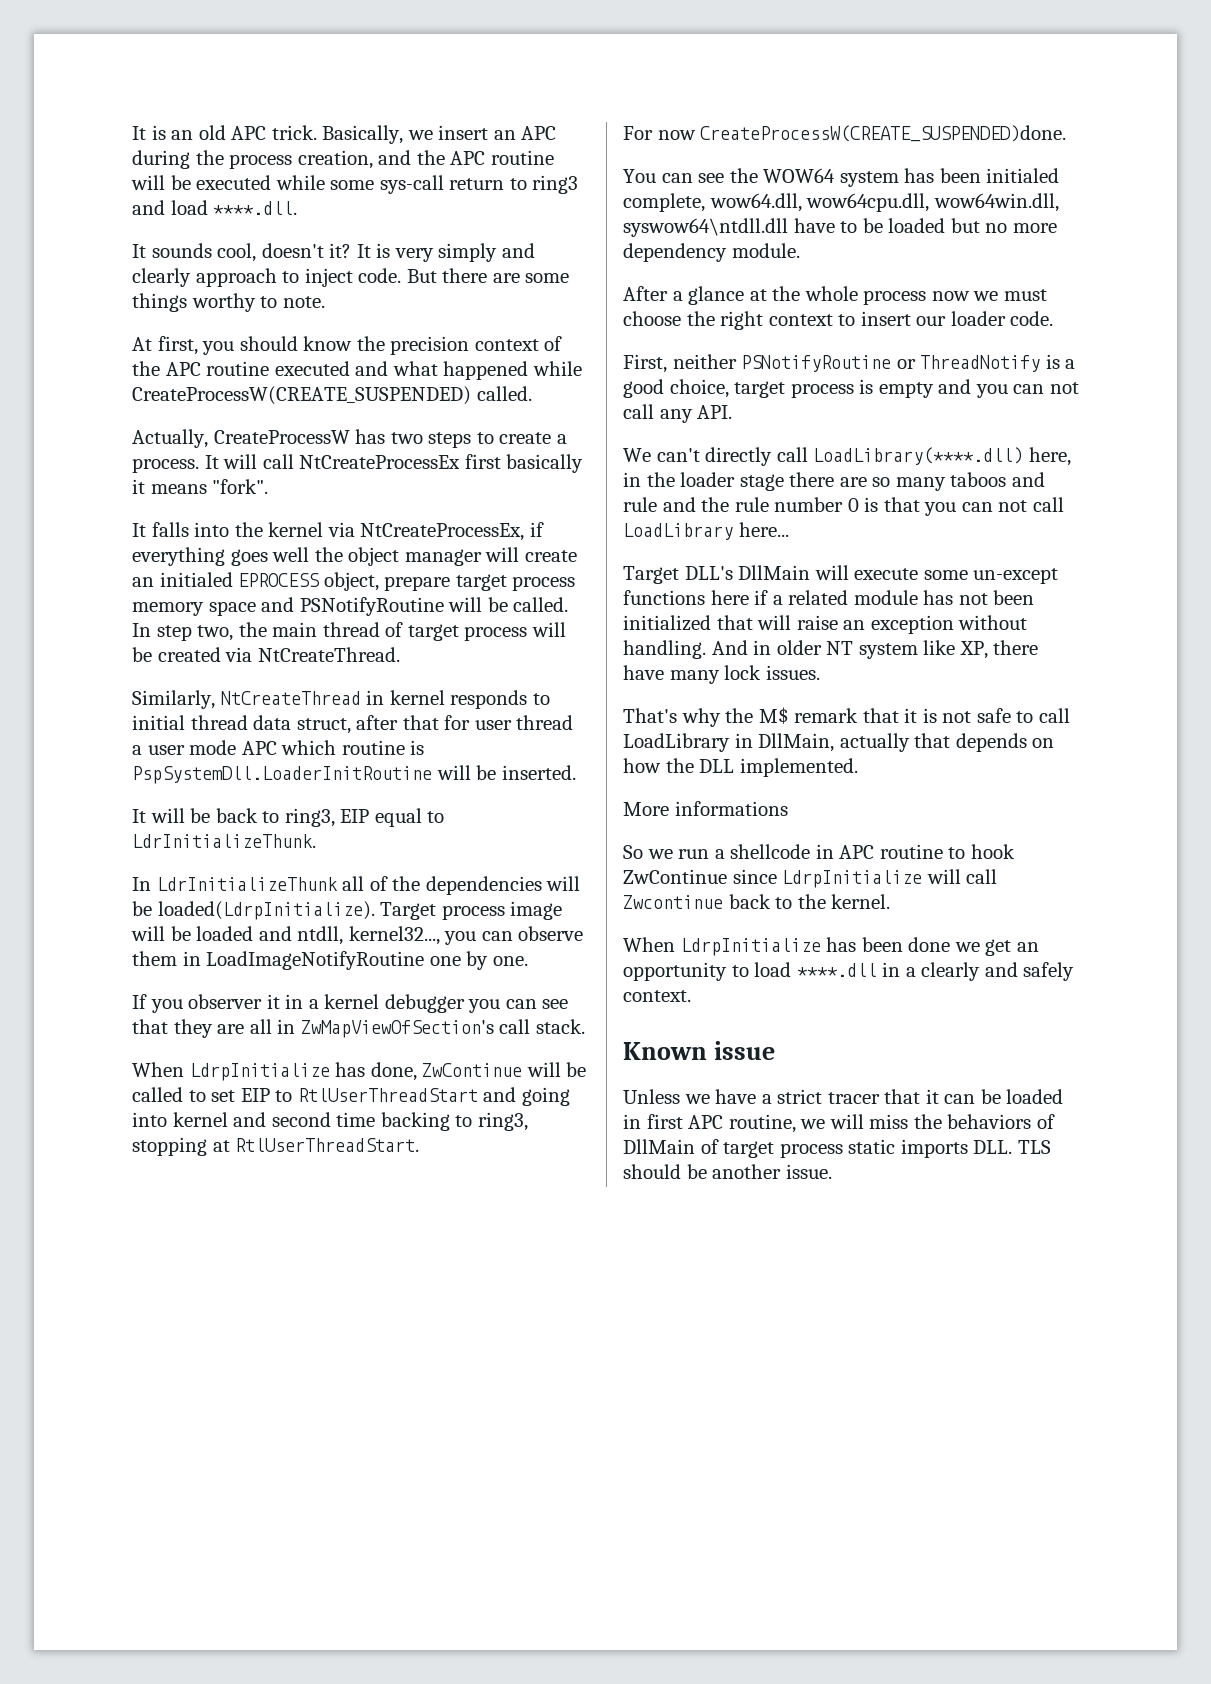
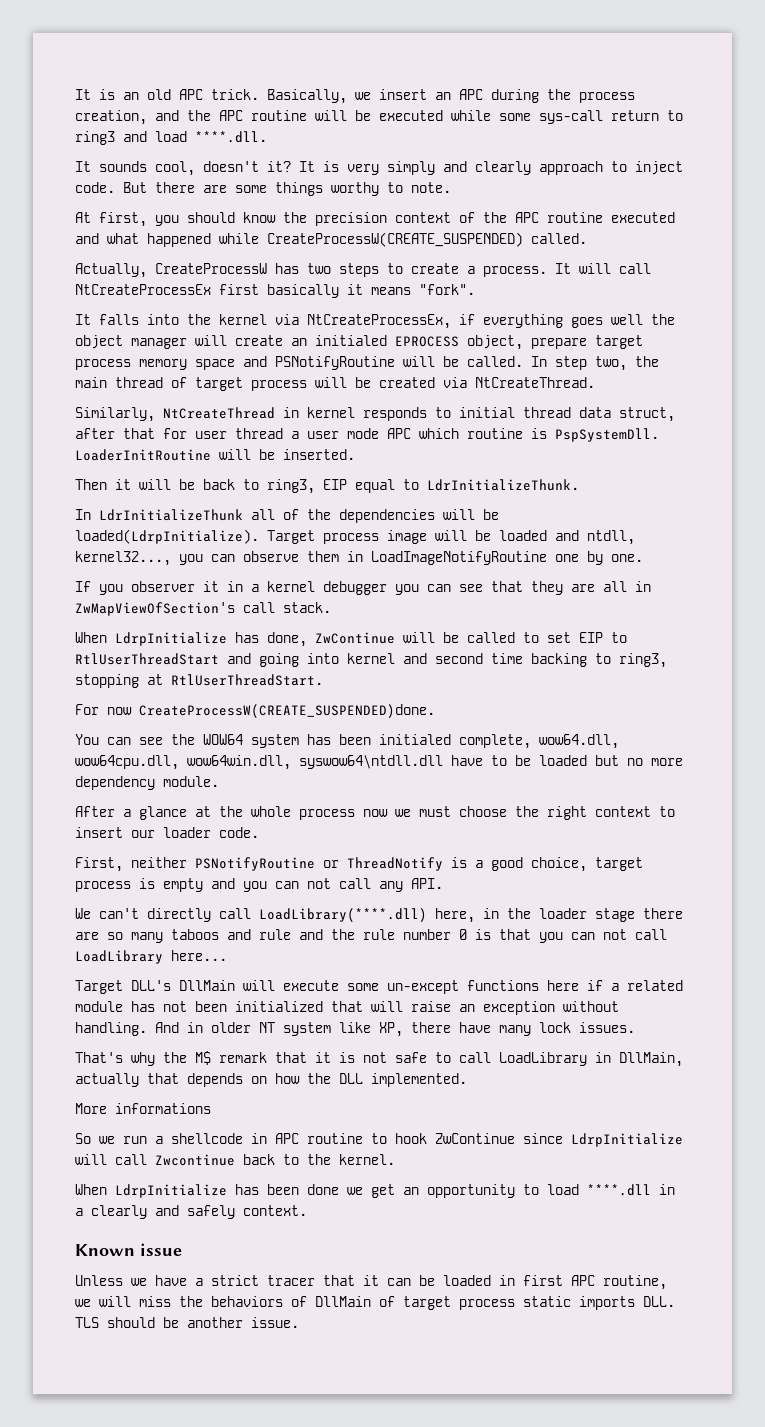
[132,766,432,784] PspSystemDll.LoaderInitRoutine -> [555,428,659,442] [75,449,211,461] PspSystemDll. LoaderInitRoutine
[132,809,146,823] It -> [75,479,131,490] Then it

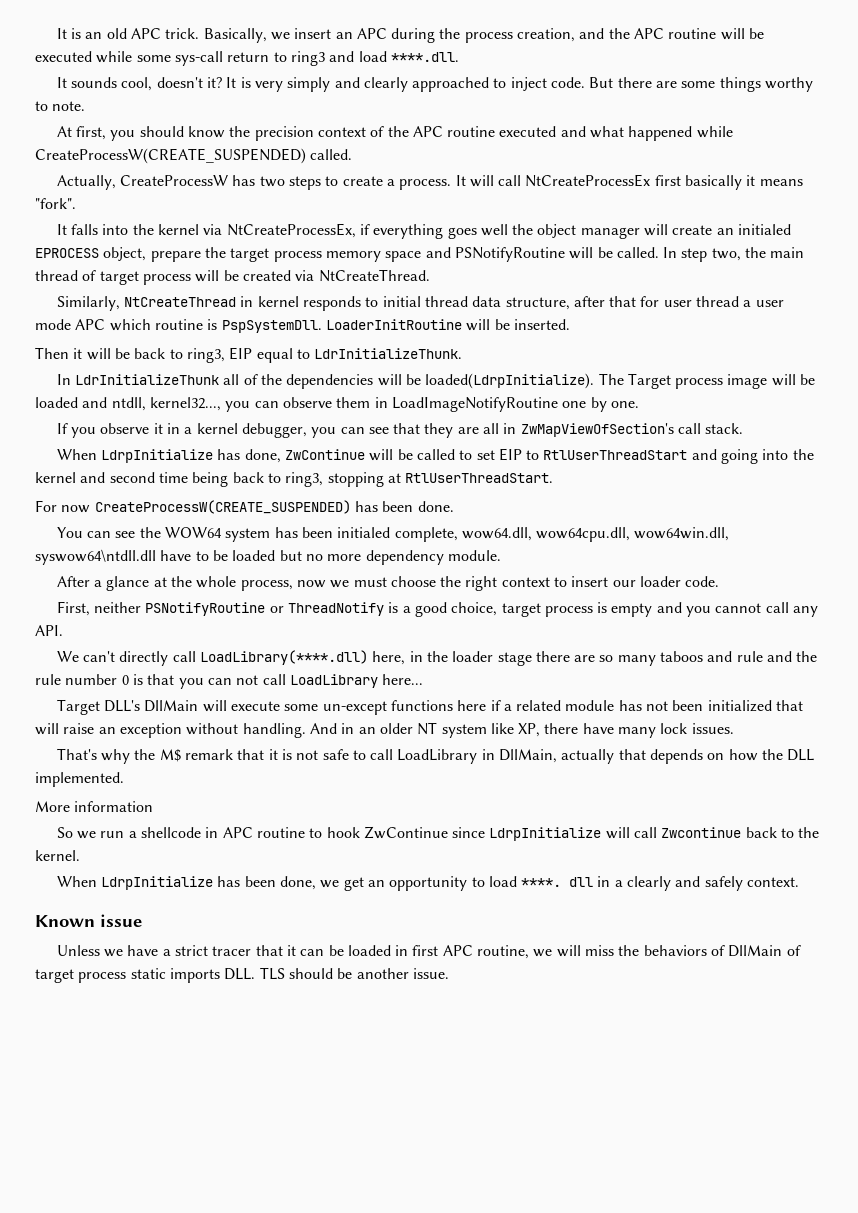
[539,161,603,175] approach -> [412,77,490,92] approached
(587, 343) none -> [204,247,226,258] the
[619,407,675,422] struct, -> [505,297,570,310] structure,
(259, 536) none -> [598,373,624,385] The
[131,581,195,592] observer -> [100,423,150,434] observe
[323,581,387,595] debugger -> [241,423,307,438] debugger,
(339, 658) none -> [792,449,814,460] the
[531,653,587,667] backing -> [192,472,264,487] being back
[139,704,435,718] CreateProcessW(CREATE_SUSPENDED)done. -> [94,500,454,514] CreateProcessW(CREATE_SUSPENDED) has been done.
[299,809,355,820] process -> [240,580,293,591] process,
[275,878,331,889] can not -> [715,603,762,613] cannot
(203, 1027) none -> [358,727,376,734] an
[115,1103,211,1114] informations -> [74,801,154,812] information
[307,1184,339,1195] done -> [279,876,316,890] done,
[587,1184,651,1196] ****.dll -> [521,877,594,887] ****. dll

▶ **WORK INSTRUCTIONS**: From the entries above, restate word for word the lines from the line containing "(259, 536) none -> [598,373,624,385] The" to the line containing "(203, 1027) none -> [358,727,376,734] an", both ends included, and nothing more.

▶ **RESPONSE**:
(259, 536) none -> [598,373,624,385] The
[131,581,195,592] observer -> [100,423,150,434] observe
[323,581,387,595] debugger -> [241,423,307,438] debugger,
(339, 658) none -> [792,449,814,460] the
[531,653,587,667] backing -> [192,472,264,487] being back
[139,704,435,718] CreateProcessW(CREATE_SUSPENDED)done. -> [94,500,454,514] CreateProcessW(CREATE_SUSPENDED) has been done.
[299,809,355,820] process -> [240,580,293,591] process,
[275,878,331,889] can not -> [715,603,762,613] cannot
(203, 1027) none -> [358,727,376,734] an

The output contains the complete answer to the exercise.